# My papier mache pumpkin



## slywaka1 (Aug 27, 2008)

Here's my first attempt with papier mache, sorry about the picture quality, I dropped my camera and the focus is a bit screwed. The axe is cardboard.

Ana


----------



## Frighteners Entertainment (Jan 24, 2006)

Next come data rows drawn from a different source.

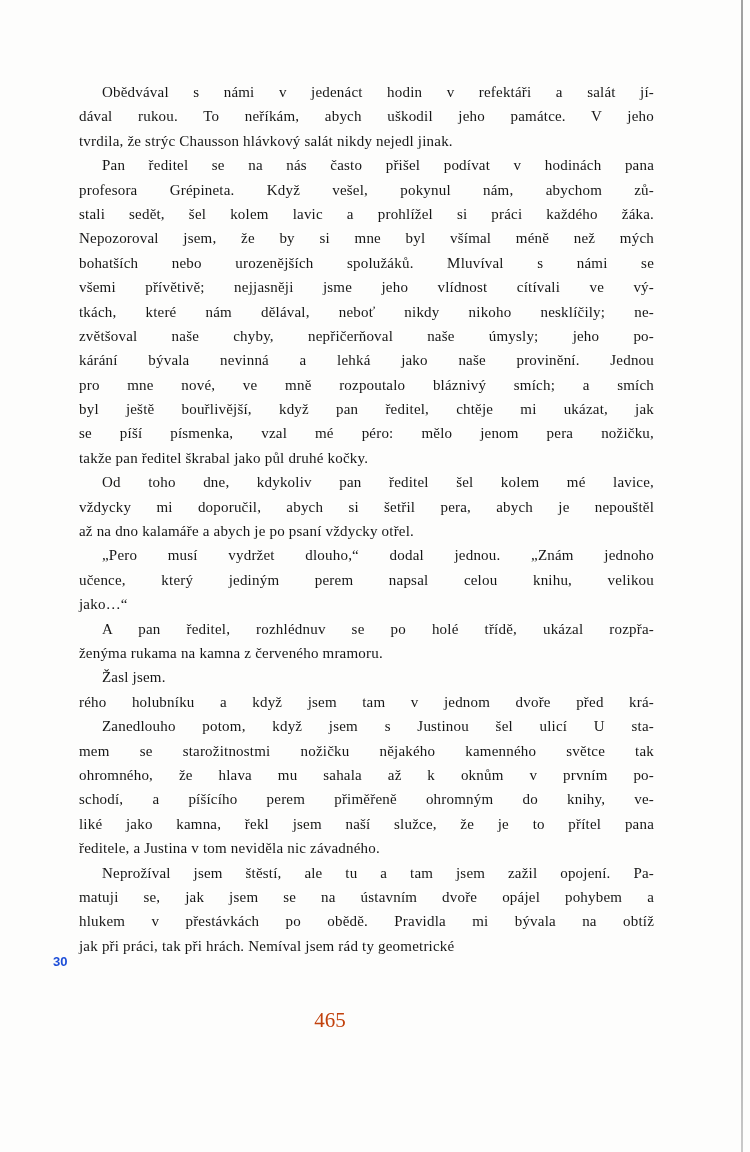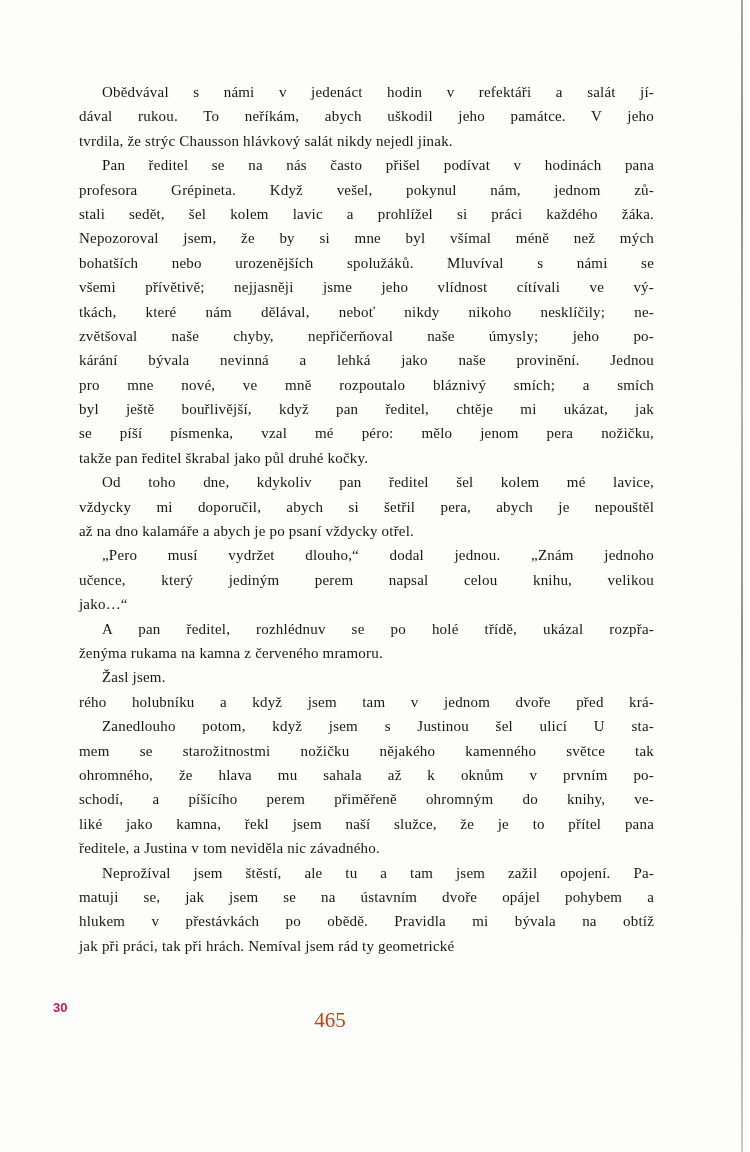--- a/index.html
+++ b/index.html
@@ -41,25 +41,25 @@
   }
   .line.first {
     text-indent: 23px;
   }
   .line.last {
     text-align-last: left;
   }
   .signature-mark {
     position: absolute;
     left: 53px;
-    top: 1000px;
+    top: 954px;
     font-family: "Liberation Sans", "DejaVu Sans", sans-serif;
     font-size: 13px;
     font-weight: 600;
-    color: #be185d;
+    color: #1d4ed8;
   }
   .page-number {
     position: absolute;
     left: 296px;
     top: 1008px;
     width: 68px;
     text-align: center;
     font-size: 21px;
     color: #c2410c;
   }
@@ -81,21 +81,21 @@
 <div class="page">
 
   <div class="page-text">
       <div class="paragraph">
         <div class="line first">Obědvával s námi v jedenáct hodin v refektáři a salát jí-</div>
         <div class="line">dával rukou. To neříkám, abych uškodil jeho památce. V jeho</div>
         <div class="line last">tvrdila, že strýc Chausson hlávkový salát nikdy nejedl jinak.</div>
       </div>
       <div class="paragraph">
         <div class="line first">Pan ředitel se na nás často přišel podívat v hodinách pana</div>
-        <div class="line">profesora Grépineta. Když vešel, pokynul nám, jednom zů-</div>
+        <div class="line">profesora Grépineta. Když vešel, pokynul nám, abychom zů-</div>
         <div class="line">stali sedět, šel kolem lavic a prohlížel si práci každého žáka.</div>
         <div class="line">Nepozoroval jsem, že by si mne byl všímal méně než mých</div>
         <div class="line">bohatších nebo urozenějších spolužáků. Mluvíval s námi se</div>
         <div class="line">všemi přívětivě; nejjasněji jsme jeho vlídnost cítívali ve vý-</div>
         <div class="line">tkách, které nám dělával, neboť nikdy nikoho nesklíčily; ne-</div>
         <div class="line">zvětšoval naše chyby, nepřičerňoval naše úmysly; jeho po-</div>
         <div class="line">kárání bývala nevinná a lehká jako naše provinění. Jednou</div>
         <div class="line">pro mne nové, ve mně rozpoutalo bláznivý smích; a smích</div>
         <div class="line">byl ještě bouřlivější, když pan ředitel, chtěje mi ukázat, jak</div>
         <div class="line">se píší písmenka, vzal mé péro: mělo jenom pera nožičku,</div>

Looks pretty cool Ana, too bad it's not in focus.


----------



## slywaka1 (Aug 27, 2008)

I'll get better photos on the night when I've borrowed someone elses camera!!!!!


----------



## NickG (Sep 12, 2006)

I like em!


----------



## Joiseygal (Sep 3, 2008)

I think he is cool, especially with the axe in his head. Nice touch!


----------



## STOLLOWEEN (Apr 13, 2008)

Very cool...I like the axe in the head also...great accessory. Job well done!


----------



## Lilly (Jun 13, 2006)

Great pumpkin..axe is nice touch


----------



## AzKittie74 (Aug 10, 2007)

He looks good, has personality!


----------



## Ghostess (Aug 21, 2005)

Looks good from what I can tell... I love the addition of the axe!


----------



## cerinad (Jun 23, 2008)

That's really great!!!


----------



## Ghoul Friday (Oct 6, 2007)

I really like the shape of his facial features.


----------



## Lady Nyxie (Aug 30, 2006)

Creepy.


----------



## playfx (Mar 10, 2007)

Nice job!


----------